======== Data provided
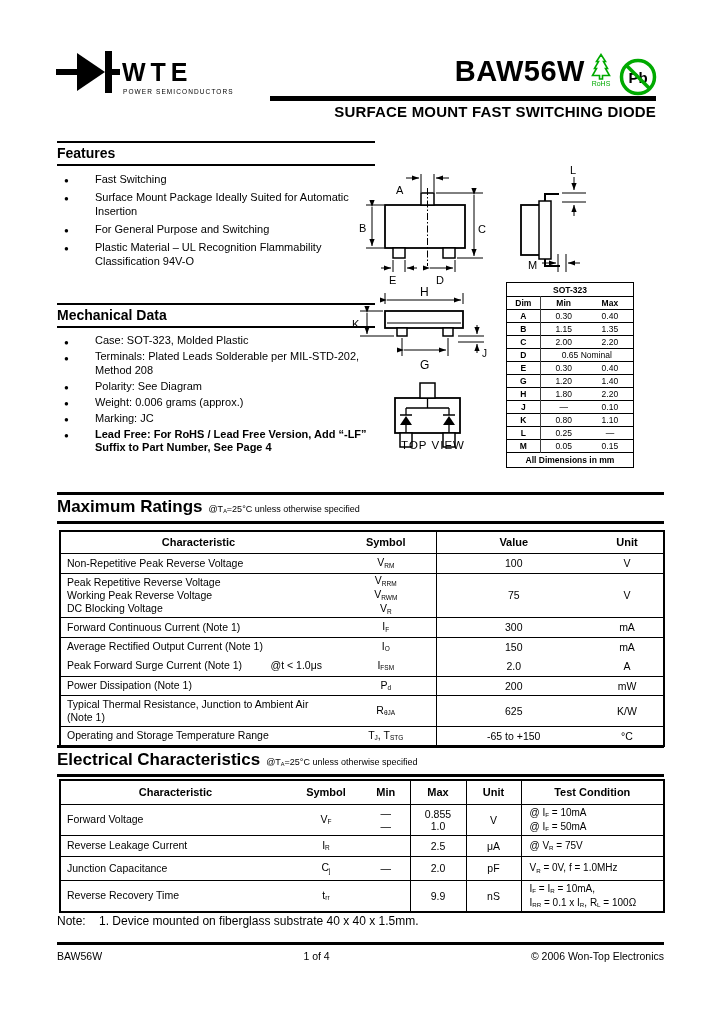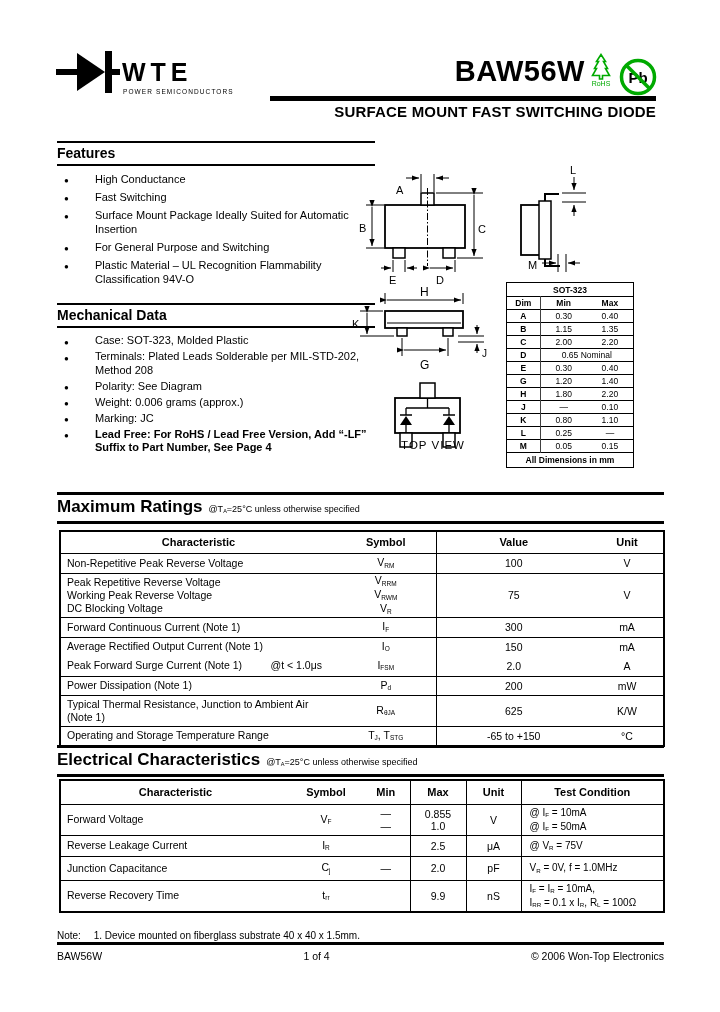--- a/index.html
+++ b/index.html
@@ -96,7 +96,6 @@
   <div class="abs" style="left:57px; top:141px; width:318px;">
     <div class="sec-title">Features</div>
     <ul class="blist">
-      <li>High Conductance</li>
       <li>Fast Switching</li>
       <li>Surface Mount Package Ideally Suited for Automatic Insertion</li>
       <li>For General Purpose and Switching</li>

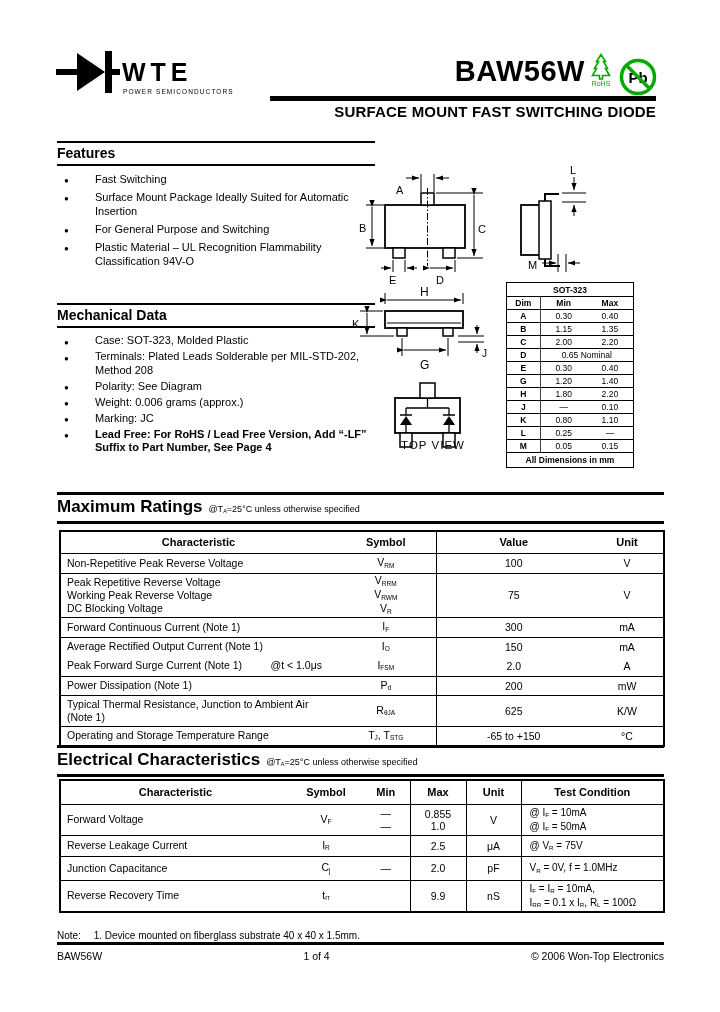--- a/index.html
+++ b/index.html
@@ -56,7 +56,7 @@
   .split { display:flex; justify-content:space-between; padding-right:10px; }
   .c-test { text-align:left; font-size:10px; padding:1px 2px 1px 8px !important; line-height:13px; }
 
-  .note-line { font-size:10px;margin-top:16px; }
+  .note-line { font-size:12px; }
   .foot-rule { background:#000; }
   .foot-row { display:flex; justify-content:space-between; font-size:10.5px; }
================
Please repeat all of the data exactly as it stands, leaving the pictures out.

--- a/index.html
+++ b/index.html
@@ -96,7 +96,6 @@
   <div class="abs" style="left:57px; top:141px; width:318px;">
     <div class="sec-title">Features</div>
     <ul class="blist">
-      <li>High Conductance</li>
       <li>Fast Switching</li>
       <li>Surface Mount Package Ideally Suited for Automatic Insertion</li>
       <li>For General Purpose and Switching</li>

--- a/index.html
+++ b/index.html
@@ -56,7 +56,7 @@
   .split { display:flex; justify-content:space-between; padding-right:10px; }
   .c-test { text-align:left; font-size:10px; padding:1px 2px 1px 8px !important; line-height:13px; }
 
-  .note-line { font-size:10px;margin-top:16px; }
+  .note-line { font-size:12px; }
   .foot-rule { background:#000; }
   .foot-row { display:flex; justify-content:space-between; font-size:10.5px; }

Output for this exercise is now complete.